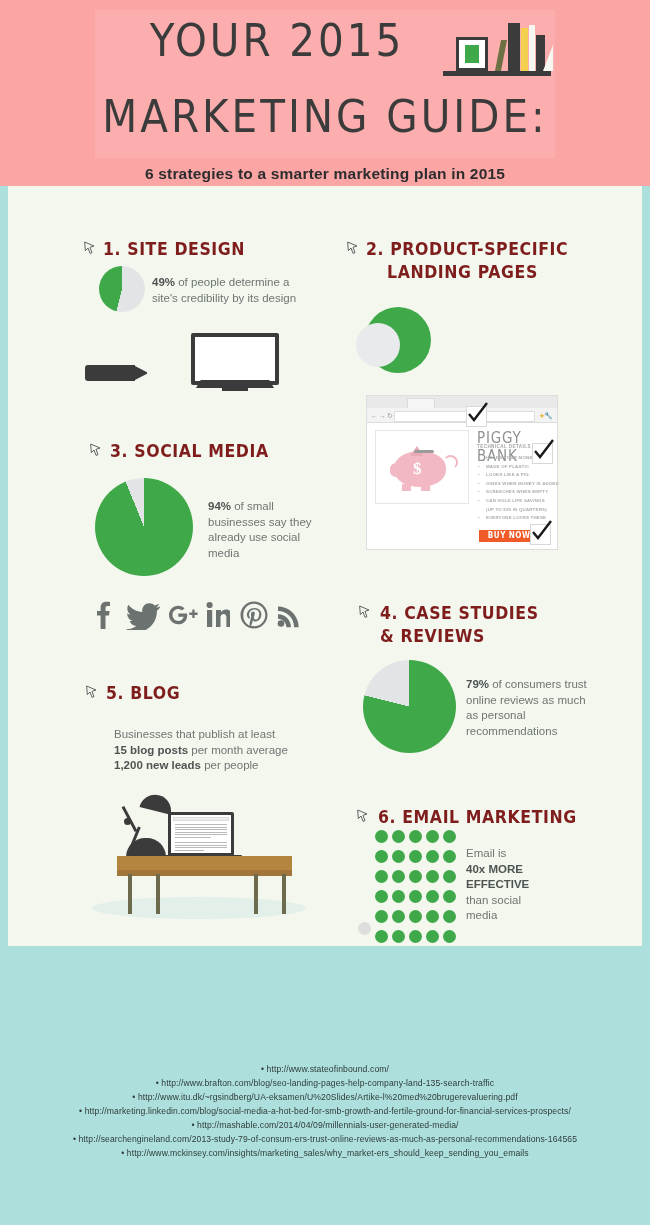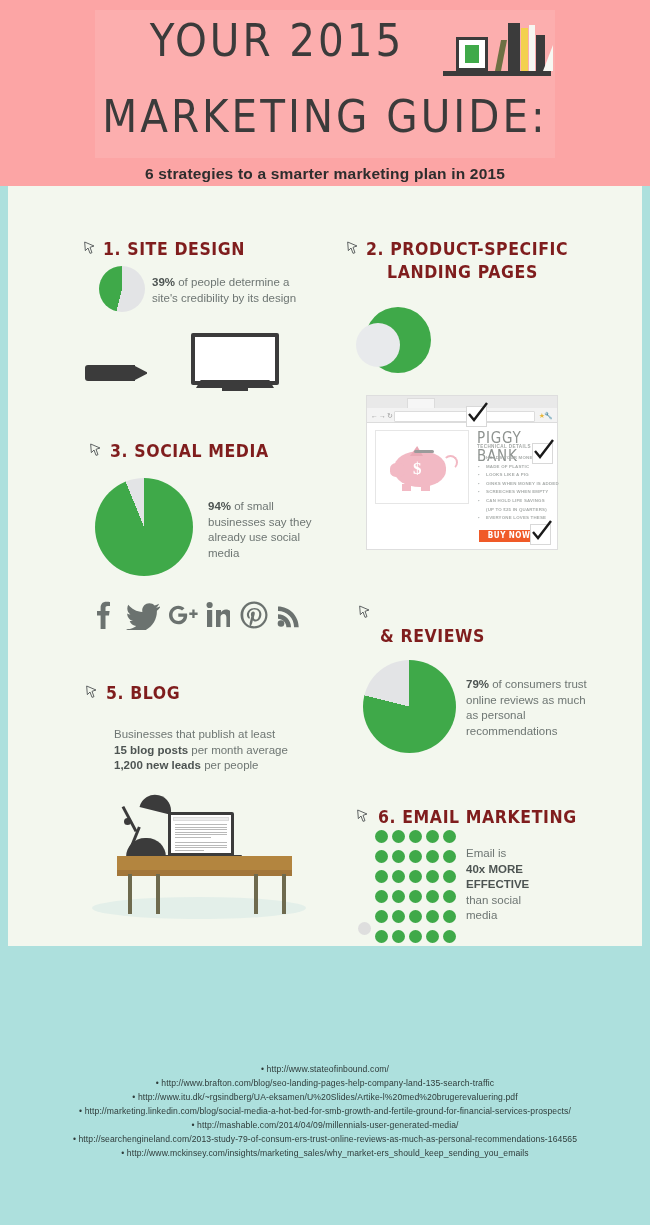--- a/index.html
+++ b/index.html
@@ -192,21 +192,21 @@
 
   <div class="cursor" style="left:82px;top:240px">
     <svg viewBox="0 0 24 24">
         <path d="M4 3 L18 9 L12 11 L15 19 L12 20 L9 12 L5 16 Z" fill="none" stroke="#55595a" stroke-width="1.4"></path>
       </svg>
   </div>
   <div class="sec-head" style="left:103px;top:238px">1. SITE DESIGN</div>
 
   <div class="pie" style="left:99px;top:266px;width:46px;height:46px;background:conic-gradient(#e3e4e6 0deg 194deg, #3fa949 194deg 360deg);"></div>
   <div class="body-text" style="left:152px;top:275px;width:156px">
-    <b>39%</b><span> of people determine a site's credibility by its design</span>
+    <b>49%</b><span> of people determine a site's credibility by its design</span>
   </div>
 
   <div class="pen">
     <div class="pen-body"></div>
       <div class="pen-tip"></div>
   </div>
   <div class="mon-body"></div>
   <div class="mon-screen"></div>
   <div class="mon-neck"></div>
   <div class="mon-base"></div>
@@ -312,20 +312,21 @@
       <path d="M2 14.2v4.6c4.6 0 8.4 3.8 8.4 8.4h4.6c0-7.2-5.8-13-13-13z"></path>
       <path d="M2 6.4V11c8.9 0 16.1 7.2 16.1 16.2h4.6C22.7 15.7 13.4 6.4 2 6.4z"></path>
     </svg>
   </div>
 
   <div class="cursor" style="left:357px;top:604px">
     <svg viewBox="0 0 24 24">
         <path d="M4 3 L18 9 L12 11 L15 19 L12 20 L9 12 L5 16 Z" fill="none" stroke="#55595a" stroke-width="1.4"></path>
       </svg>
   </div>
+  <div class="sec-head" style="left:380px;top:602px">4. CASE STUDIES</div>
   <div class="sec-head" style="left:380px;top:625px">&amp; REVIEWS</div>
 
   <div class="pie" style="left:363px;top:660px;width:93px;height:93px;background:conic-gradient(#3fa949 0deg 284deg,#e3e4e6 284deg 360deg);"></div>
   <div class="body-text" style="left:466px;top:677px;width:130px">
     <b>79%</b><span> of consumers trust online reviews as much as personal recommendations</span>
   </div>
 
   <div class="cursor" style="left:84px;top:684px">
     <svg viewBox="0 0 24 24">
         <path d="M4 3 L18 9 L12 11 L15 19 L12 20 L9 12 L5 16 Z" fill="none" stroke="#55595a" stroke-width="1.4"></path>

***

INSTRUCTIONS FOR THE TASK: Take every line of the material that contains the word "conic", and copy it.

RESULT BELOW:
   <div class="pie" style="left:99px;top:266px;width:46px;height:46px;background:conic-gradient(#e3e4e6 0deg 194deg, #3fa949 194deg 360deg);"></div>
   <div class="pie" style="left:363px;top:660px;width:93px;height:93px;background:conic-gradient(#3fa949 0deg 284deg,#e3e4e6 284deg 360deg);"></div>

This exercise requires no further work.